The first thing she did was roll away and reach for her sword. Aiglamene had spent half of training simply convincing Gideon to reach for her rapier hilt rather than her two-hander, to the point where she’d been sleeping with her fingers on the thing to try to get used to it. There was a note crumpled between her hand and the basket—

Don’t talk to anybody.

“Guess I won’t talk to … any body,” said Gideon, but then read on:

I have taken the ring.

“Harrow,” Gideon bellowed, impotently, and slapped her hands down into her pockets. The ring was gone. There was no mistake greater or stupider than to let Harrowhark Nonagesimus at you when you were in any way vulnerable; she should have booby-trapped the threshold. It wasn’t like she even cared about the ring: it was just the cut, again and again, of Harrow considering all of Gideon’s property her property in common. She tried to cheer herself up with the thought that this at least meant Harrow wasn’t around, a thought that would have cheered up anyone.
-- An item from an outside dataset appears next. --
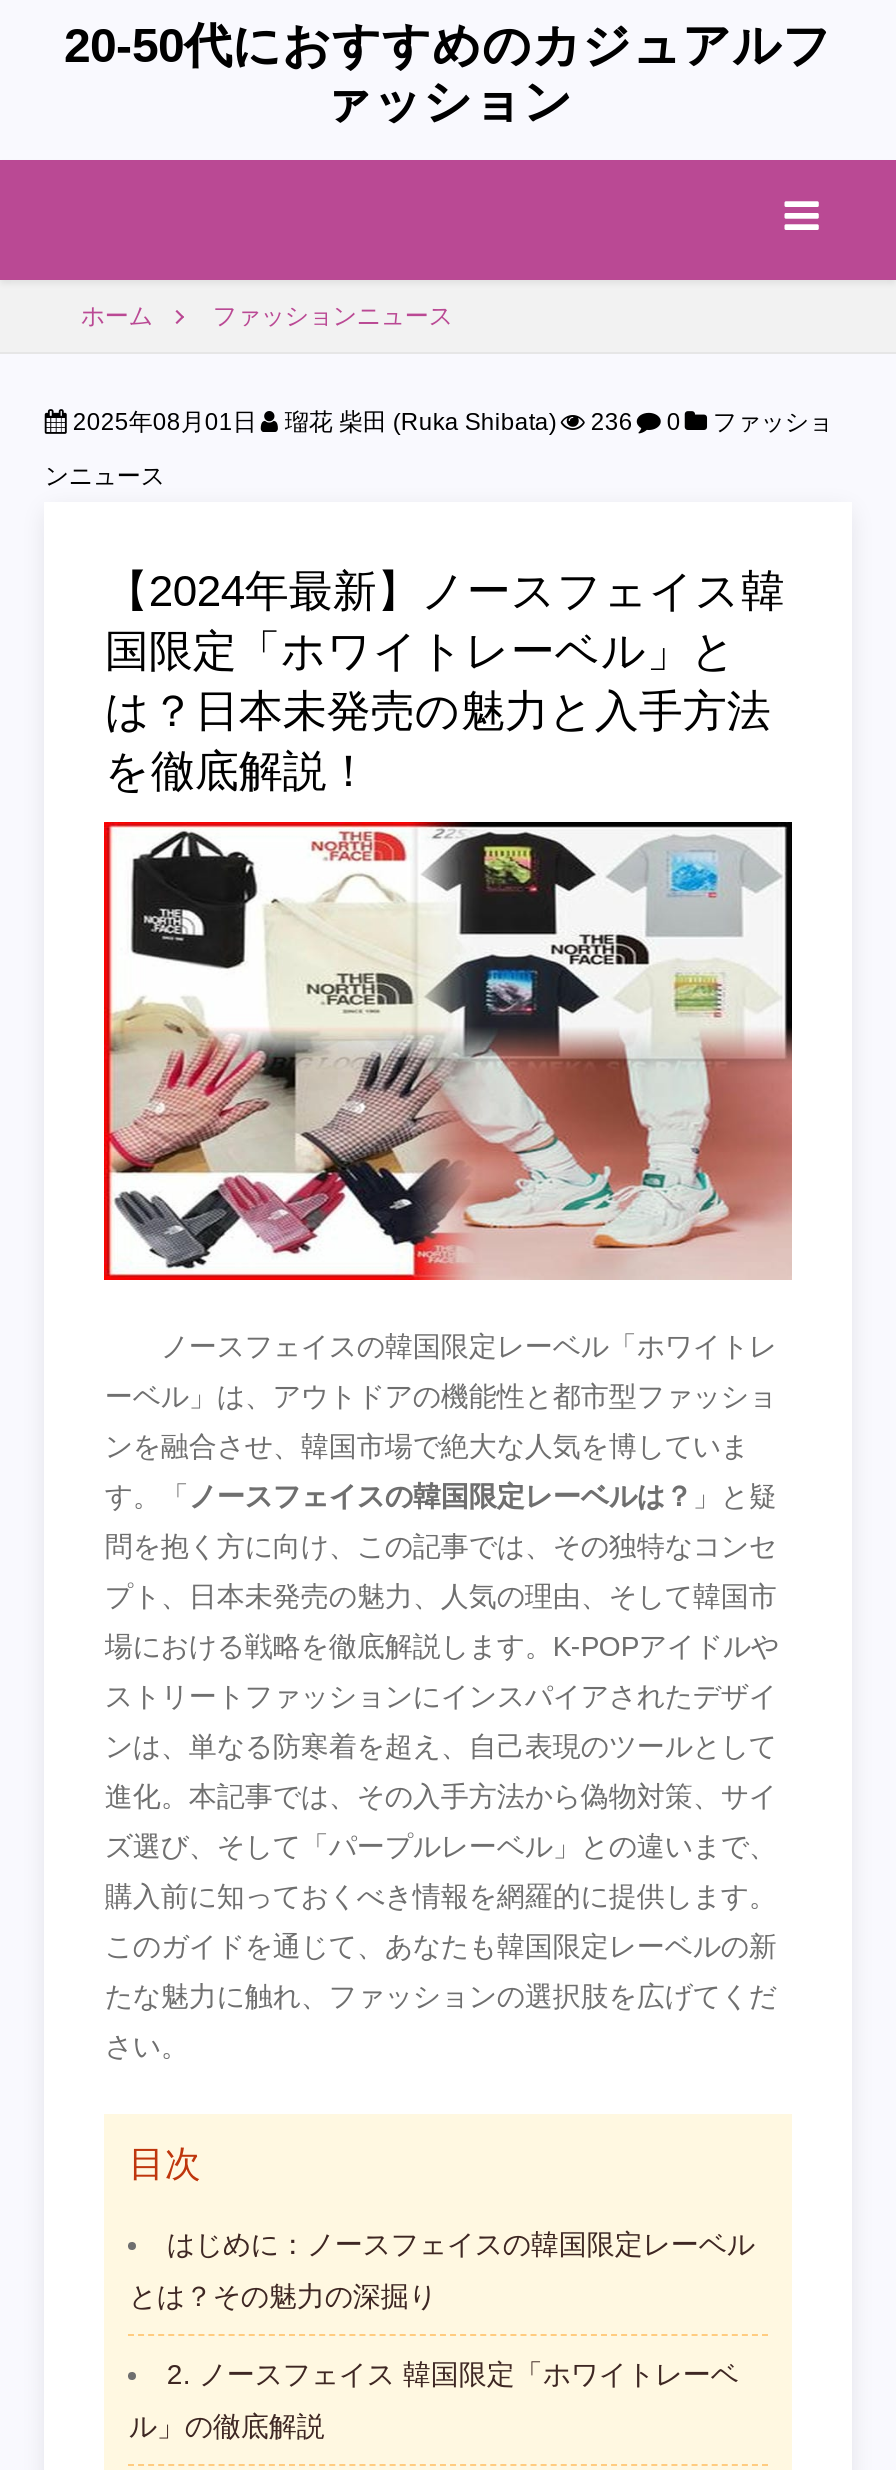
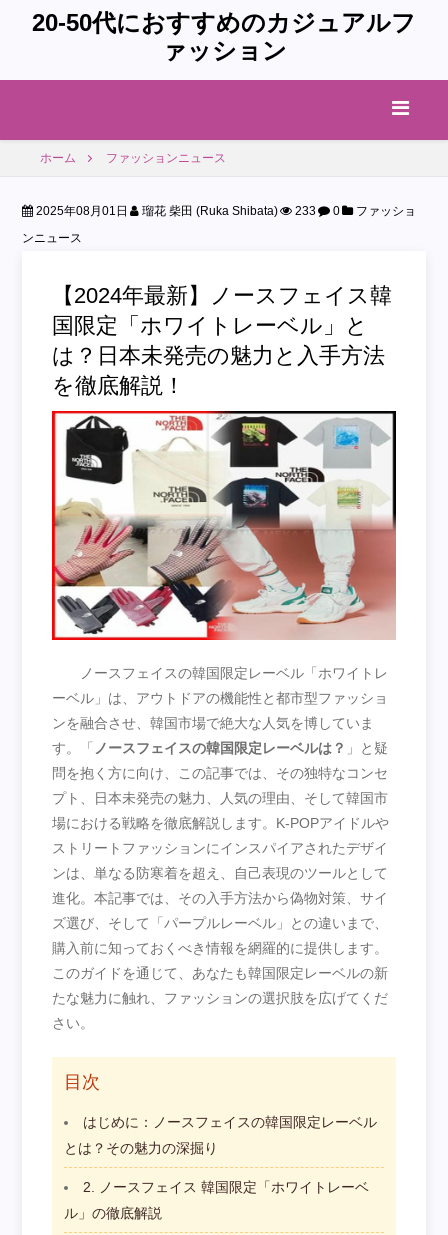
- 2025年08月01日 瑠花 柴田 (Ruka Shibata) 236 0 ファッショ
+ 2025年08月01日 瑠花 柴田 (Ruka Shibata) 233 0 ファッショ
Gideon shrugged off her robe and wrestled out of her trousers and shirt, all of which had hot and damp insides from her sweat. She opened doors until she found the largest bathroom she had ever seen. It was so big she could walk around in it. She stretched out her arms on either side and still couldn’t touch the walls, which were of slippery stone, glowing like coals where they were whole and scored and dull where they weren’t. Maybe this pretending to be a cavalier gig wasn’t so bad after all. The floor was marble tile, sheen marred by only a few spots of black mould. There was a bowl with taps that Gideon knew to be a sink only because she’d read a lot of comics, and an enormous person-sized recess in the ground that she didn’t know what to do with at all. The sonic cleaner was set, gleaming gently, at either side of a rectangular chamber with a weird nozzle.